• REQUIRED WORK
Look through the entries below and report every line that has "Saia".

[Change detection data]
══════════

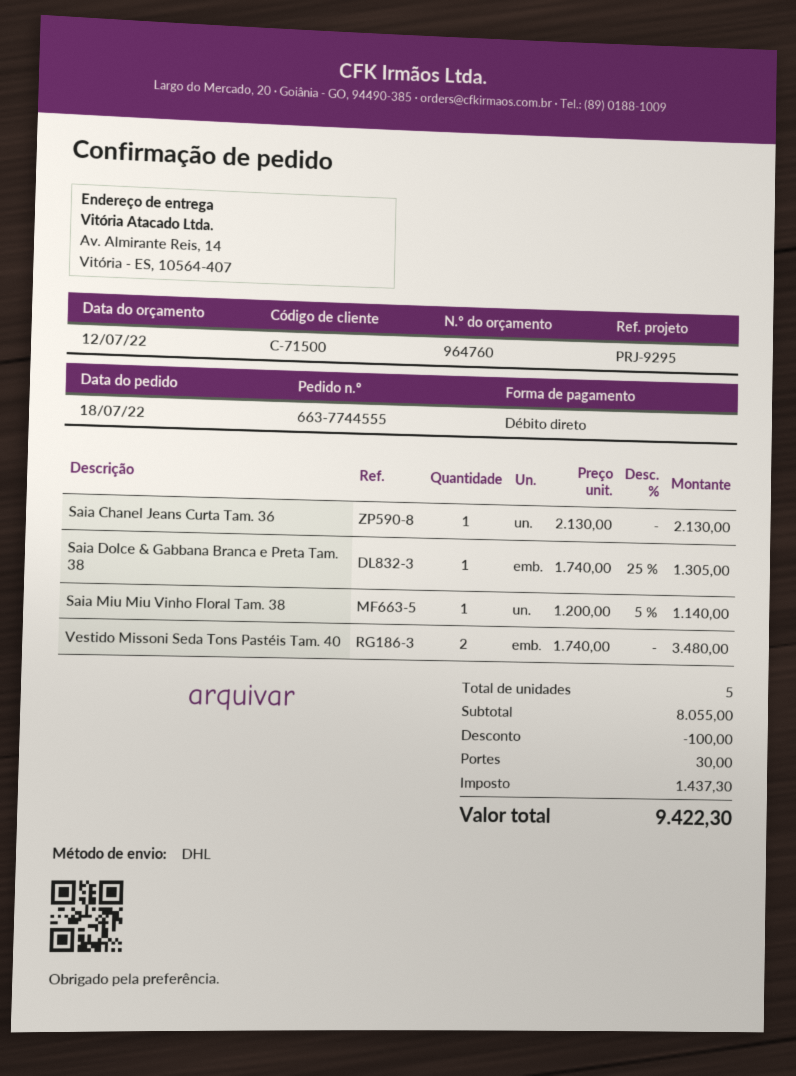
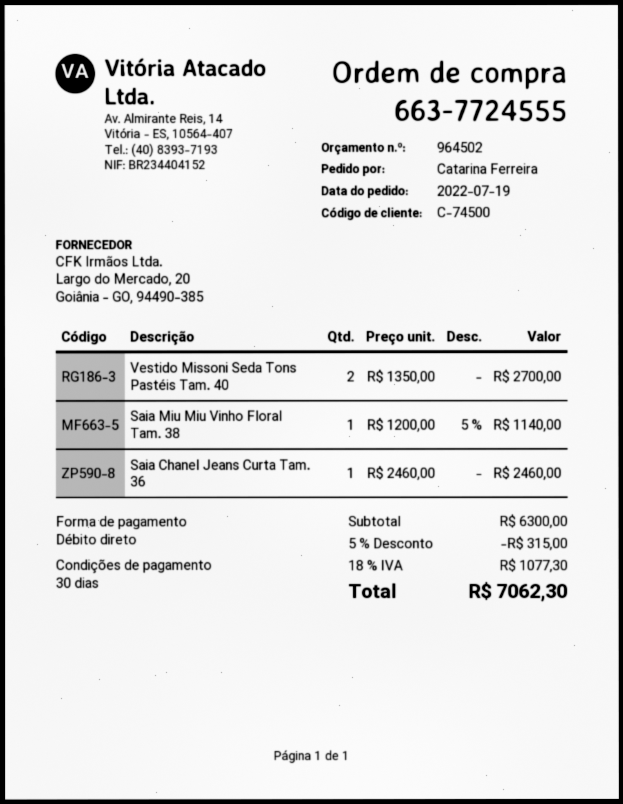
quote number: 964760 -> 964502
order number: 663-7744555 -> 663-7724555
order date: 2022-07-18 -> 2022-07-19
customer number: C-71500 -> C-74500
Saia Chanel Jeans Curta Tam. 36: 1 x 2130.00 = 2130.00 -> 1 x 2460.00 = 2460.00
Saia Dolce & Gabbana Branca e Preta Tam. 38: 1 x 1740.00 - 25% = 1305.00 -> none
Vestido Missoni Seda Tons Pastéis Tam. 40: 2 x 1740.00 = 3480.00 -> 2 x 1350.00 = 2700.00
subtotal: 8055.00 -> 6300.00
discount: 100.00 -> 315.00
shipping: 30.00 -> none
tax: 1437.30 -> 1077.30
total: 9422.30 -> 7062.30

══════════

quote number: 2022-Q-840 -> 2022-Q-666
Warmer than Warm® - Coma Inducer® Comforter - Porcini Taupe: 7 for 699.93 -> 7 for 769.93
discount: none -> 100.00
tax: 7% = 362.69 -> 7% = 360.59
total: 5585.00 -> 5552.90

══════════

• REPLY TO THE EXERCISE
Saia Chanel Jeans Curta Tam. 36: 1 x 2130.00 = 2130.00 -> 1 x 2460.00 = 2460.00
Saia Dolce & Gabbana Branca e Preta Tam. 38: 1 x 1740.00 - 25% = 1305.00 -> none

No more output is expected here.